Religious Sites

Welcome to Jerusalem!

Jerusalem, the capital of Israel, and the largest city, is dedicated to the three monotheistic religions: Judaism, Christianity, and Islam (more details later).
Demography: As of 2004, 706,000 inhabitants lived in Jerusalem, out of whom 458,000 were Jewish, 225,000 were Muslim, and 15,000 were Christian. The rest were members of other religions, or lacked religious classification.
In days gone by, the city of Jerusalem was the center of Jewish life, and the object of longing for many Jews during the Diaspora years. From the end of the 19th century, the neighborhoods of the New City began to develop around the Old City. Today, these neighborhoods comprise the majority of the city.

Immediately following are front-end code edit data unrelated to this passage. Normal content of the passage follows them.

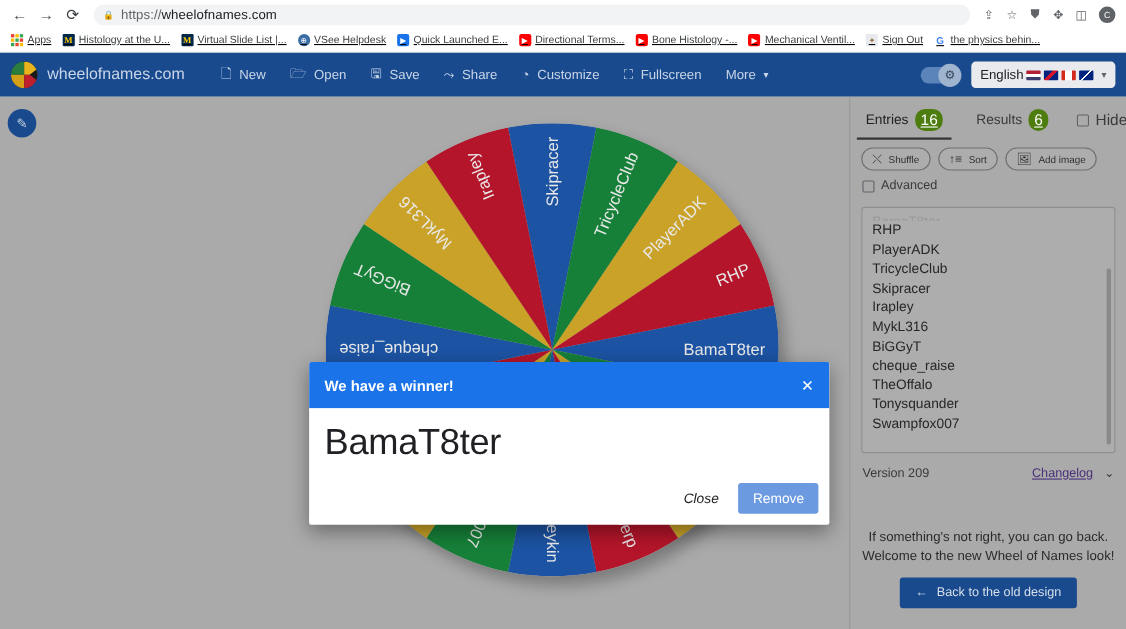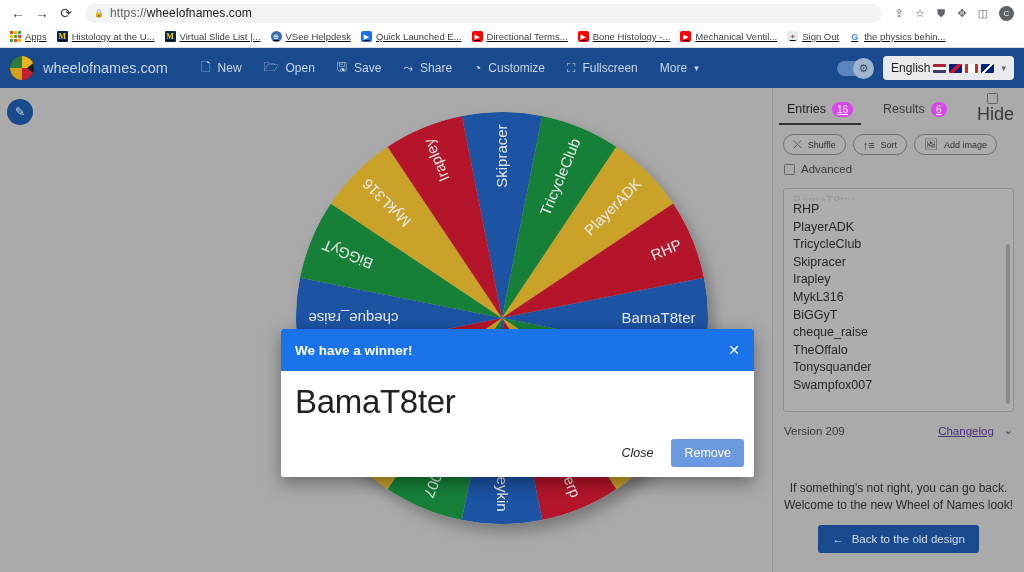--- a/index.html
+++ b/index.html
@@ -140,7 +140,7 @@
          padding: 0 4px 8px 4px; margin-right: 22px; position: relative; }
   .tab.active { color: #202124; }
   .tab.active::after { content:""; position:absolute; left:-4px; right:-4px; bottom:0; height:2px; background:#333; }
-  .badge { background: #d946ef; color: #fff; font-size: 10px; border-radius: 9px;
+  .badge { background: #4d7c0f; color: #fff; font-size: 14px; border-radius: 9px;
            padding: 2px 5px; margin-left: 6px; min-width: 16px; text-align: center; text-decoration: underline; }
   .hide-box { display: flex; align-items: center; margin-left: auto; font-size: 18px; color:#3a3a3a; padding-bottom:8px;flex-direction:column; }
   .cb { width: 11px; height: 11px; border: 1.5px solid #5f6368; border-radius: 1.5px; margin-right: 6px; }

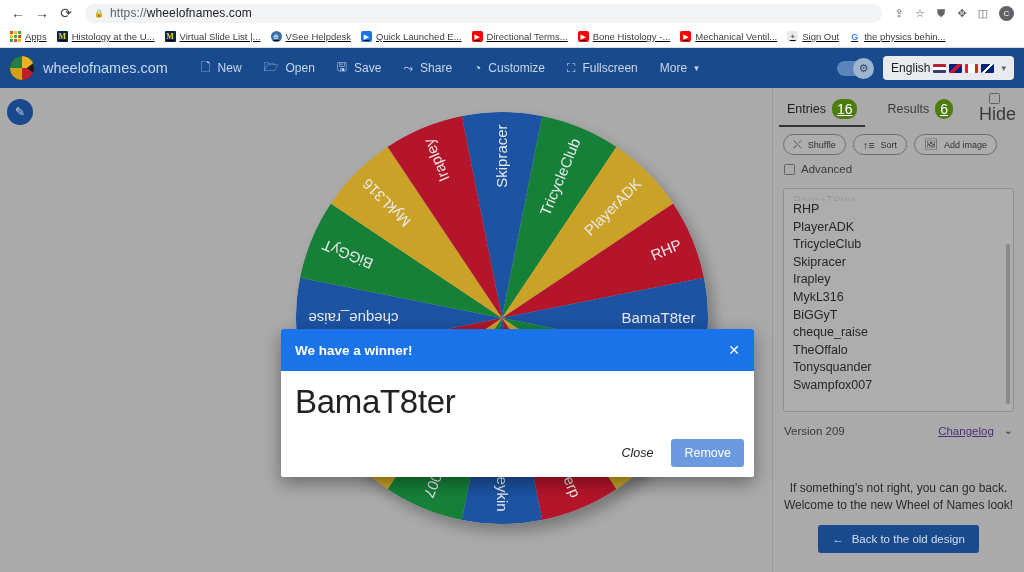--- a/index.html
+++ b/index.html
@@ -142,7 +142,7 @@
   .tab.active::after { content:""; position:absolute; left:-4px; right:-4px; bottom:0; height:2px; background:#333; }
   .badge { background: #4d7c0f; color: #fff; font-size: 14px; border-radius: 9px;
            padding: 2px 5px; margin-left: 6px; min-width: 16px; text-align: center; text-decoration: underline; }
-  .hide-box { display: flex; align-items: center; margin-left: auto; font-size: 18px; color:#3a3a3a; padding-bottom:8px;flex-direction:column; }
+  .hide-box { display: flex; align-items: center; margin-left: auto; font-size: 14px; color:#3a3a3a; padding-bottom:8px; }
   .cb { width: 11px; height: 11px; border: 1.5px solid #5f6368; border-radius: 1.5px; margin-right: 6px; }
 
   .panel { position:absolute; top:40px; left:8px; right:8px; bottom: 0; }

Climate: The summer in Jerusalem is hot and dry, and the winter is cold and rainy. Sometimes it even snows in the city, especially in the highest neighborhoods. Click for a website that shows Jerusalem weather updates in real time, and forecasts for the next 10 days.

The City Three Religions Call Home

In Judaism, the holiness of Jerusalem derives from the religious belief that it is the place where the Creator chose to house his divine spirit. From a historical perspective, it also housed the First Temple (which dated from the beginning of the first millennium BCE) and the Second Temple (the 4th century BCE until the 1st century CE). According to Christian tradition, Jerusalem includes many sites where Jesus lived and died, such as the Via Dolorosa, and the Church of the Holy Sepulcher. The importance of Jerusalem in the Christian faith grew with the conquest of the city by Muslims, especially during the Crusades period (the 11th century). After the Crusaders conquered the city, Jerusalem became the capital of the Crusader Kingdom of Jerusalem. Today, Jerusalem is considered a holy site in the eyes of all Christian denominations, and making a pilgrimage to the city is considered to be a great privilege. In Sunni Islam, Jerusalem is considered to be the third holiest place in the world after Mecca and Medina. One of the titles of Jerusalem in Islam is Ola Al-Qiblatayn, the first of two directions of prayer. The origin of the nickname is that, in the early days of Islam, Muhammad instructed his followers to pray facing Jerusalem. Later, he changed this direction to face the Kaaba in Mecca. According to one interpretation, the place where Muhammad ascended to Heaven was in the Al-Aqsa Mosque on the Temple Mount (other interpretations claim that the Mosque is placed directly between Mecca and Ta'ef, or between Mecca and a mosque that is located in Heaven). It was also the destination of Muhammad's famous Night Journey.

The Old City

The Old City in Jerusalem is surrounded by a wall, and divided into quarters – the Muslim Quarter, the Jewish Quarter, the Christian Quarter, and the Armenian Quarter. Most of Jerusalem's religious sites are located in the Old City (the Western Wall, Al-Aqsa Mosque, Via Dolorosa). The narrow alleys in the Old City are paved with ancient stones, and filled with shops and restaurants that evoke a colorful Mediterranean market atmosphere.

The Western Wall

When the Second Temple was destroyed, its supporting walls, built during the time of King Herod the Great (37 BCE), survived. Due to the ban on visiting the Temple Mount (the actual site of the Temple), the Western Wall, which is now the site closest to the Temple’s Holy of Holies, has become a place of prayer to which Jews from around the world have come in order to cling to the remnants of their nation’s illustrious past. Throughout the generations, when Jews expressed their longing for Jerusalem through poetry, Judaica, documentation, jewelry, and prayers, Jerusalem’s image has always been etched in the form of the Western Wall.
Western Wall Website –

Church of the Holy Sepulcher

A large church built on the site where Jesus was crucified and buried. The church is located in the Christian quarter of the Old City of Jerusalem, in a place identified as Golgotha in the New Testament. It is considered to be the most important and sacred church in the world.

Via Dolorosa

Latin for the Way of Grief or the Way of Suffering. According to the Christian faith this is the path that Jesus took on his way to the crucifixion, which began at the courthouse and ended in Golgotha. It is called the Way of Suffering because of the hardships that Christians believe Jesus had to endure along this path. The Via Dolorosa begins in Jerusalem’s Muslim Quarter, at the Lions' Gate, and ends in the Christian quarter at the Church of the Holy Sepulcher. The Via Dolorosa includes 14 stations, including nine stations on the street itself, and five final stations in the Church of the Holy Sepulcher.